WORK REQUEST> Find the lines below that contain the string "Anuncios". Copy each one.

----- RECORDS SUPPLIED

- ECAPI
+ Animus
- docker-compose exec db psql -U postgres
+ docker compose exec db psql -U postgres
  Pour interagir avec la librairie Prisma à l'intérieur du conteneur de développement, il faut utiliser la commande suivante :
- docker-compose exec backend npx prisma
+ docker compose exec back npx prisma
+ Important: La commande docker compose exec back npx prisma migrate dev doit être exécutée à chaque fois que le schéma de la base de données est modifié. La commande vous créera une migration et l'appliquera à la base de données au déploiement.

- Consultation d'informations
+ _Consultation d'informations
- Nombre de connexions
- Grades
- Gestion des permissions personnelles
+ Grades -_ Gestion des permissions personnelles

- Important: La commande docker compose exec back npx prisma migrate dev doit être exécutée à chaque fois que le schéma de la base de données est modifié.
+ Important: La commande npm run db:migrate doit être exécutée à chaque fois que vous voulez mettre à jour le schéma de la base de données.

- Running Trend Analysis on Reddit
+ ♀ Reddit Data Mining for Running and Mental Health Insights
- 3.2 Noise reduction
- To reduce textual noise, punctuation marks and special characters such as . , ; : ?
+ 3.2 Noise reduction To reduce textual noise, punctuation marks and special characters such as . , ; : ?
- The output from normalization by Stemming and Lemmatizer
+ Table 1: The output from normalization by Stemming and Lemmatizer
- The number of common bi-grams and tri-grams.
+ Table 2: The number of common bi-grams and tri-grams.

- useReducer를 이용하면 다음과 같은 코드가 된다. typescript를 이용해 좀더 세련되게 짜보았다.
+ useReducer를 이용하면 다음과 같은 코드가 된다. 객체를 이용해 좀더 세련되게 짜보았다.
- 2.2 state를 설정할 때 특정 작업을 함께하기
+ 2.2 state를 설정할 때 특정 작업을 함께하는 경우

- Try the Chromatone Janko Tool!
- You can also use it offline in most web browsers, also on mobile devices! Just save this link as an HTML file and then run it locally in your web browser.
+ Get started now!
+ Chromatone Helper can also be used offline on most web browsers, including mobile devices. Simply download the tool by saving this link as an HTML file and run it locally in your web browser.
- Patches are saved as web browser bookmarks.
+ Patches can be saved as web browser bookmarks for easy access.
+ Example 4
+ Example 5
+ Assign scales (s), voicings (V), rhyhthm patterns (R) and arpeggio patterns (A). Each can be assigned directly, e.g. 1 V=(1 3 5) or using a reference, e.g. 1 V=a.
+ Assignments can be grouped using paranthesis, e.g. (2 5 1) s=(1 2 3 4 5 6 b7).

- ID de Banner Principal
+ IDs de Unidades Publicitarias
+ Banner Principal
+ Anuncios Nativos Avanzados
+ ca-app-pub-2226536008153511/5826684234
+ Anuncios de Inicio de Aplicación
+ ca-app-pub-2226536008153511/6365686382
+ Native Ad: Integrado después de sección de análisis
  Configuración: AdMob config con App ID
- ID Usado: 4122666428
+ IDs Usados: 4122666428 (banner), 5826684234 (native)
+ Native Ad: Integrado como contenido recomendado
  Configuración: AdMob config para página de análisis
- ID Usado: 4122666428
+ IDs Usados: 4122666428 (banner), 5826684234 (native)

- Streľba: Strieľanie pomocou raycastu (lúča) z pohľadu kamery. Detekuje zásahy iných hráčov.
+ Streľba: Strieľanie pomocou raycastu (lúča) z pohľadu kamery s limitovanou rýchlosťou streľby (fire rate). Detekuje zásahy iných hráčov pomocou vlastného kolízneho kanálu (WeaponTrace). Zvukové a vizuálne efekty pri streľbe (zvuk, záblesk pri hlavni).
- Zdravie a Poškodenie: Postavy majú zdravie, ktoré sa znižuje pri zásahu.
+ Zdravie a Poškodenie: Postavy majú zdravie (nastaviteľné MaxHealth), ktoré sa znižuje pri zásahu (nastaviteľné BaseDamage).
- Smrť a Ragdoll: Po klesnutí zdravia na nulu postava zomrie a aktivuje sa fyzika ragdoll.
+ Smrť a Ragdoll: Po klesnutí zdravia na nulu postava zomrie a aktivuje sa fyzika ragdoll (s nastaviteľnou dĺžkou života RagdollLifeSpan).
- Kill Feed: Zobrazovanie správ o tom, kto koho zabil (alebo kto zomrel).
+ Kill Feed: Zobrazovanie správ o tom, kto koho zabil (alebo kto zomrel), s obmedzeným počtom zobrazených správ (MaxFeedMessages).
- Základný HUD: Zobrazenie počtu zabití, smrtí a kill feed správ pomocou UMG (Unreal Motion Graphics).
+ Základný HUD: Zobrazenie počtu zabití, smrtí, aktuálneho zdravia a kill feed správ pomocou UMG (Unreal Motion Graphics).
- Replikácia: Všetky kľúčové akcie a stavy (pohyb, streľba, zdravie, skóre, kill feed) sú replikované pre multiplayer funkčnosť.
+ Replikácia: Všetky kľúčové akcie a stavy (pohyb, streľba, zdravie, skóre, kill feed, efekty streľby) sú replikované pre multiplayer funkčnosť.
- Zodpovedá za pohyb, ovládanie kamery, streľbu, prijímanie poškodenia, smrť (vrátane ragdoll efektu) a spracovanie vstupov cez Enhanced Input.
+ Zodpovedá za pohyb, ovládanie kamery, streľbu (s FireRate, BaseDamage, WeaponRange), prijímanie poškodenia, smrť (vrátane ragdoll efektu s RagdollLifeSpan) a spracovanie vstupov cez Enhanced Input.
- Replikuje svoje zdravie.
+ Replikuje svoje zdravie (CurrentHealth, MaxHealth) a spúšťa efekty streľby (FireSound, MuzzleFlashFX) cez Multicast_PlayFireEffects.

----------

OUTPUT OF THE EXERCISE>
+ Anuncios Nativos Avanzados
+ Anuncios de Inicio de Aplicación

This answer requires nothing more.